• _WHAT IS EXPECTED_:
Before copying, set aside the pictures; then restate exactly the lines from the one with "discount: 1195.24 -> 289.21" through the last line of the records.
--- EXERCISE INPUT Enclosed Below ---
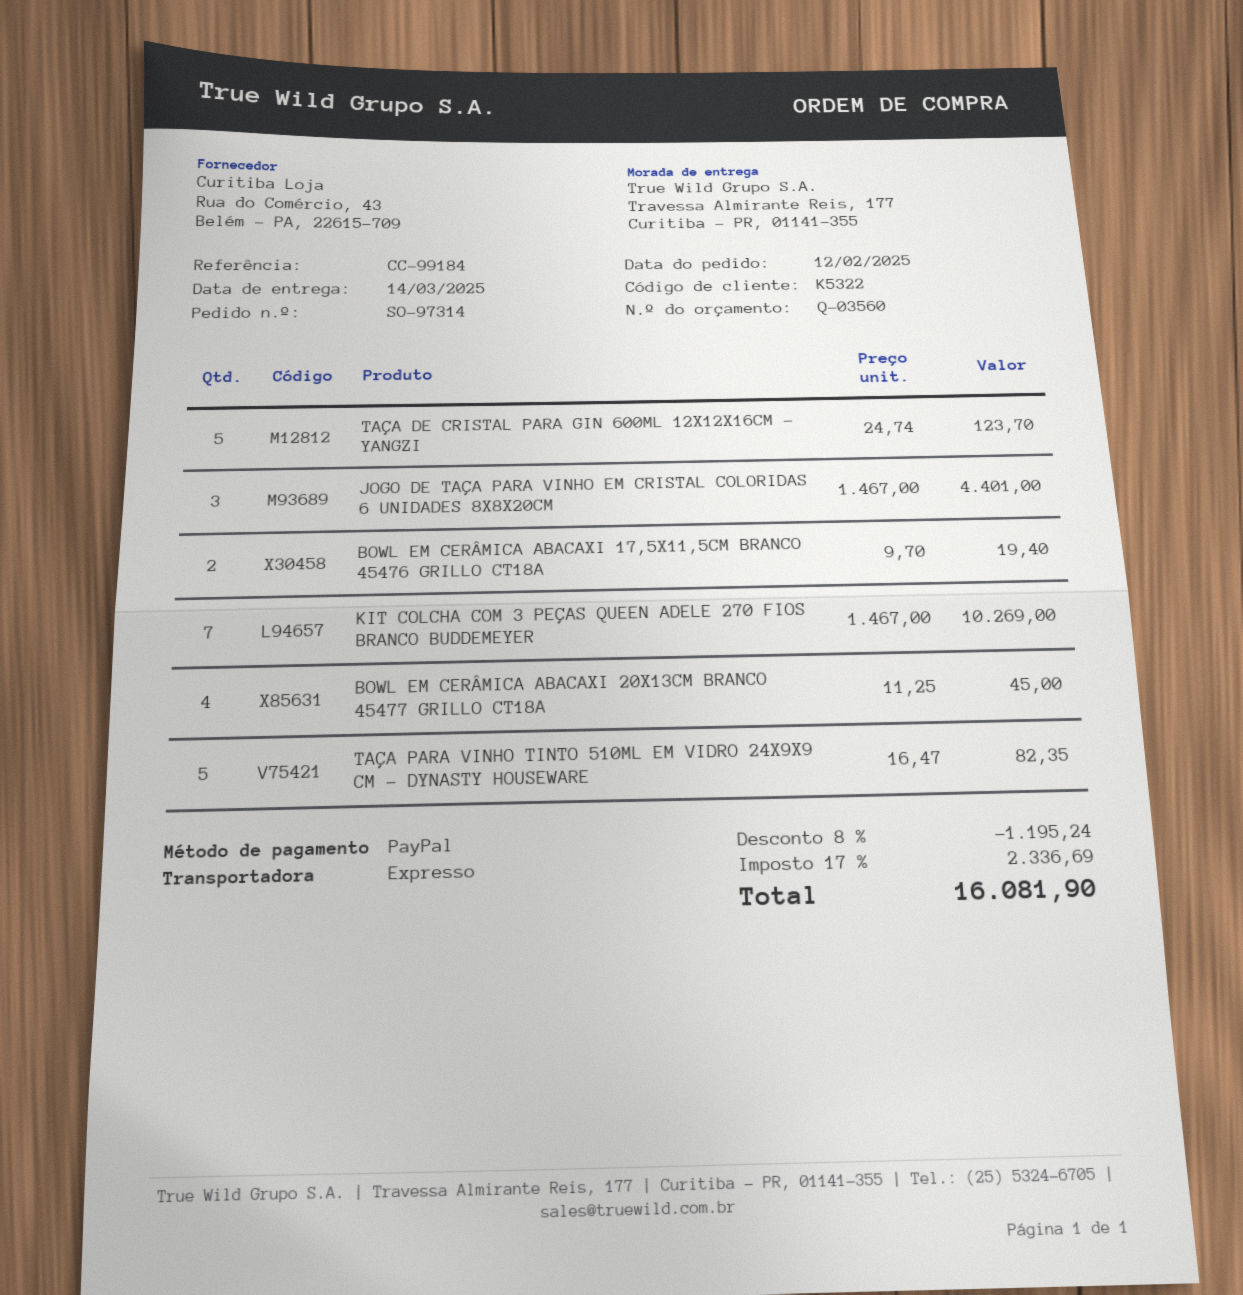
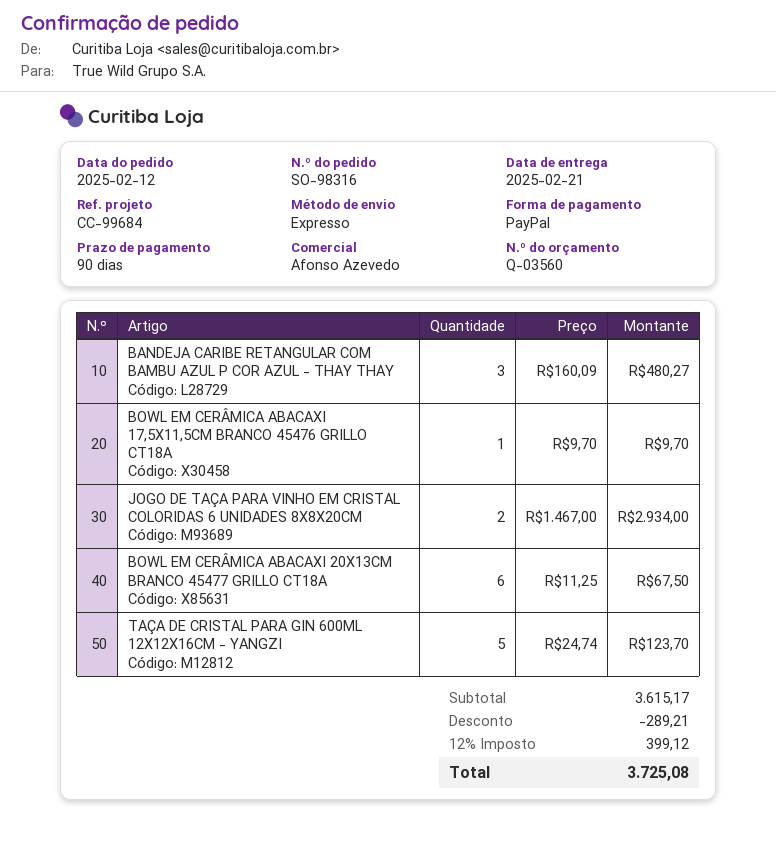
order number: SO-97314 -> SO-98316
delivery date: 2025-03-14 -> 2025-02-21
reference: CC-99184 -> CC-99684
JOGO DE TAÇA PARA VINHO EM CRISTAL COLORIDAS 6 UNIDADES 8X8X20CM: 3 x 1467.00 = 4401.00 -> 2 x 1467.00 = 2934.00
BOWL EM CERÂMICA ABACAXI 17,5X11,5CM BRANCO 45476 GRILLO CT18A: 2 x 9.70 = 19.40 -> 1 x 9.70 = 9.70
KIT COLCHA COM 3 PEÇAS QUEEN ADELE 270 FIOS BRANCO BUDDEMEYER: 7 x 1467.00 = 10269.00 -> none
BOWL EM CERÂMICA ABACAXI 20X13CM BRANCO 45477 GRILLO CT18A: 4 x 11.25 = 45.00 -> 6 x 11.25 = 67.50
TAÇA PARA VINHO TINTO 510ML EM VIDRO 24X9X9 CM - DYNASTY HOUSEWARE: 5 x 16.47 = 82.35 -> none
BANDEJA CARIBE RETANGULAR COM BAMBU AZUL P COR AZUL - THAY THAY: none -> 3 x 160.09 = 480.27
discount: 1195.24 -> 289.21
tax: 17% = 2336.69 -> 12% = 399.12
total: 16081.90 -> 3725.08

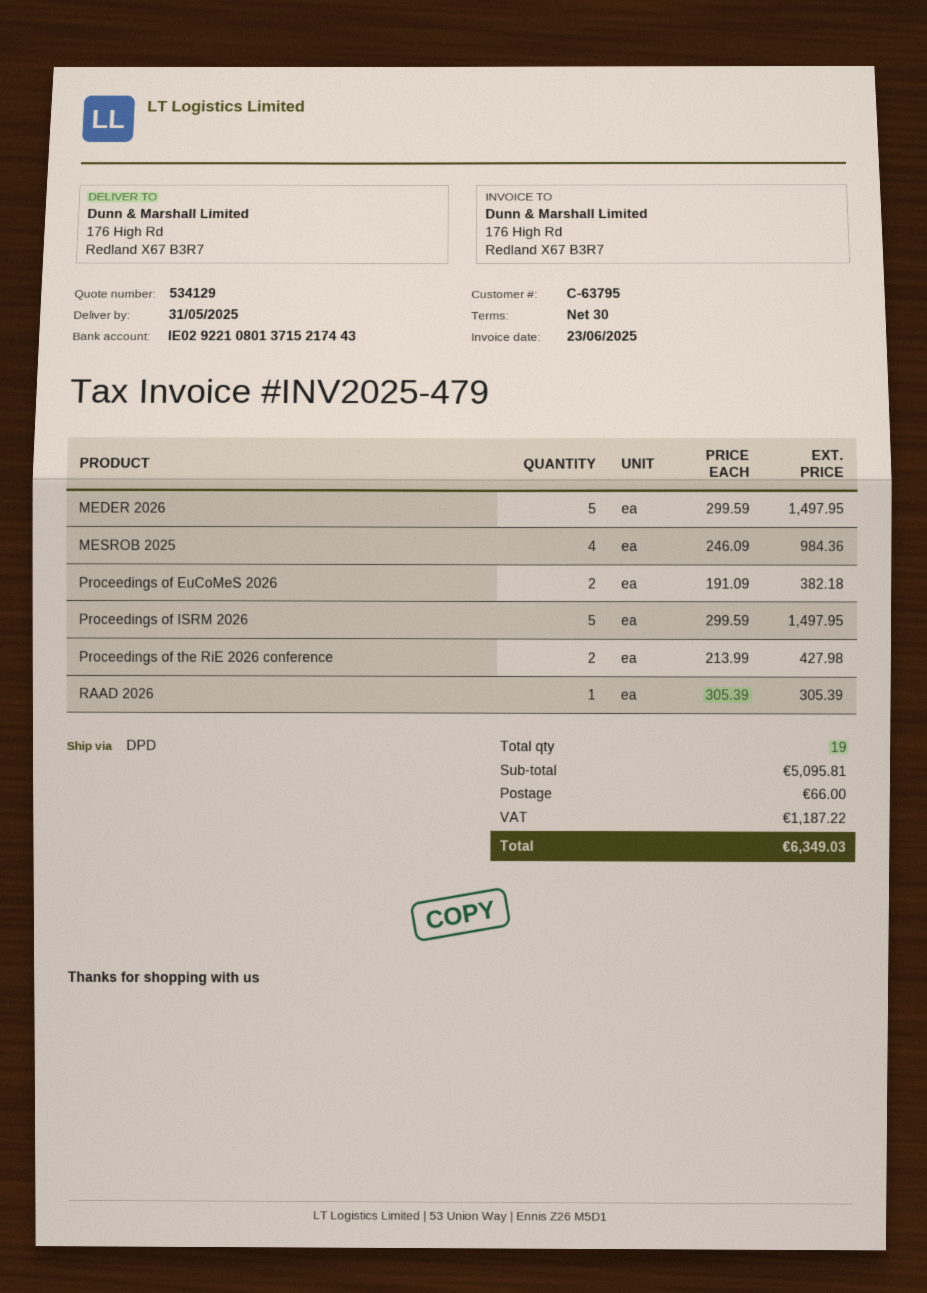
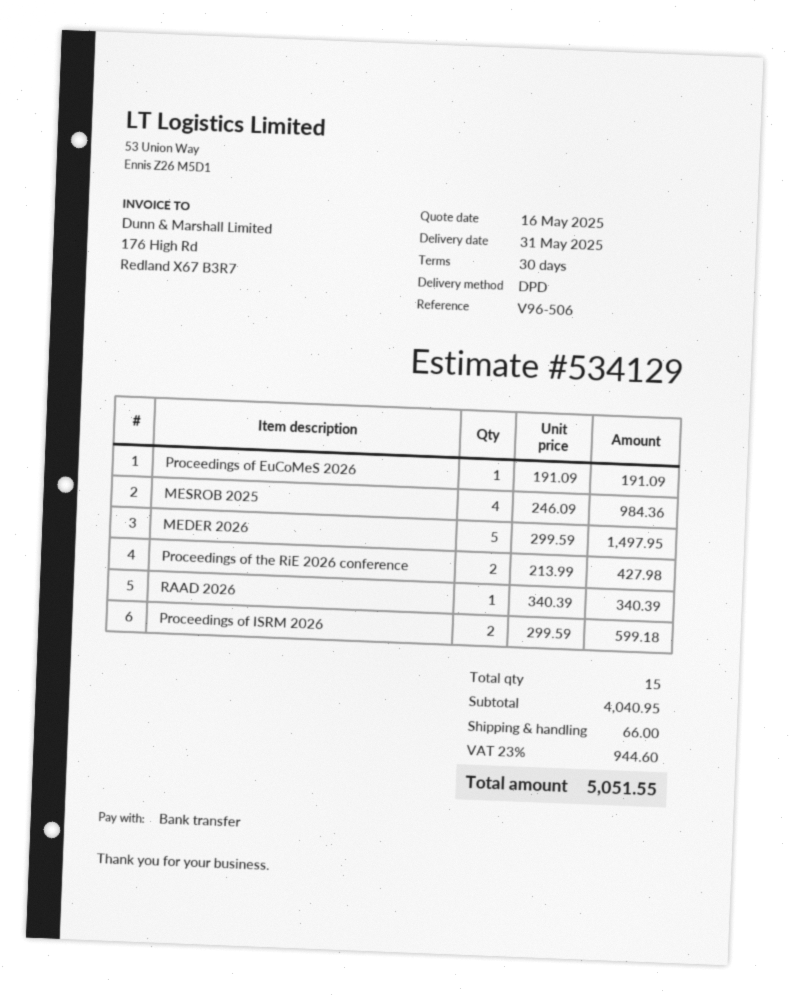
Proceedings of EuCoMeS 2026: 2 x 191.09 = 382.18 -> 1 x 191.09 = 191.09
Proceedings of ISRM 2026: 5 x 299.59 = 1497.95 -> 2 x 299.59 = 599.18
RAAD 2026: 1 x 305.39 = 305.39 -> 1 x 340.39 = 340.39
total quantity: 19 -> 15
subtotal: 5095.81 -> 4040.95
tax: 1187.22 -> 944.60
total: 6349.03 -> 5051.55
--- End of Enclosed EXERCISE INPUT ---
• _YOUR RESPONSE_:
discount: 1195.24 -> 289.21
tax: 17% = 2336.69 -> 12% = 399.12
total: 16081.90 -> 3725.08

Proceedings of EuCoMeS 2026: 2 x 191.09 = 382.18 -> 1 x 191.09 = 191.09
Proceedings of ISRM 2026: 5 x 299.59 = 1497.95 -> 2 x 299.59 = 599.18
RAAD 2026: 1 x 305.39 = 305.39 -> 1 x 340.39 = 340.39
total quantity: 19 -> 15
subtotal: 5095.81 -> 4040.95
tax: 1187.22 -> 944.60
total: 6349.03 -> 5051.55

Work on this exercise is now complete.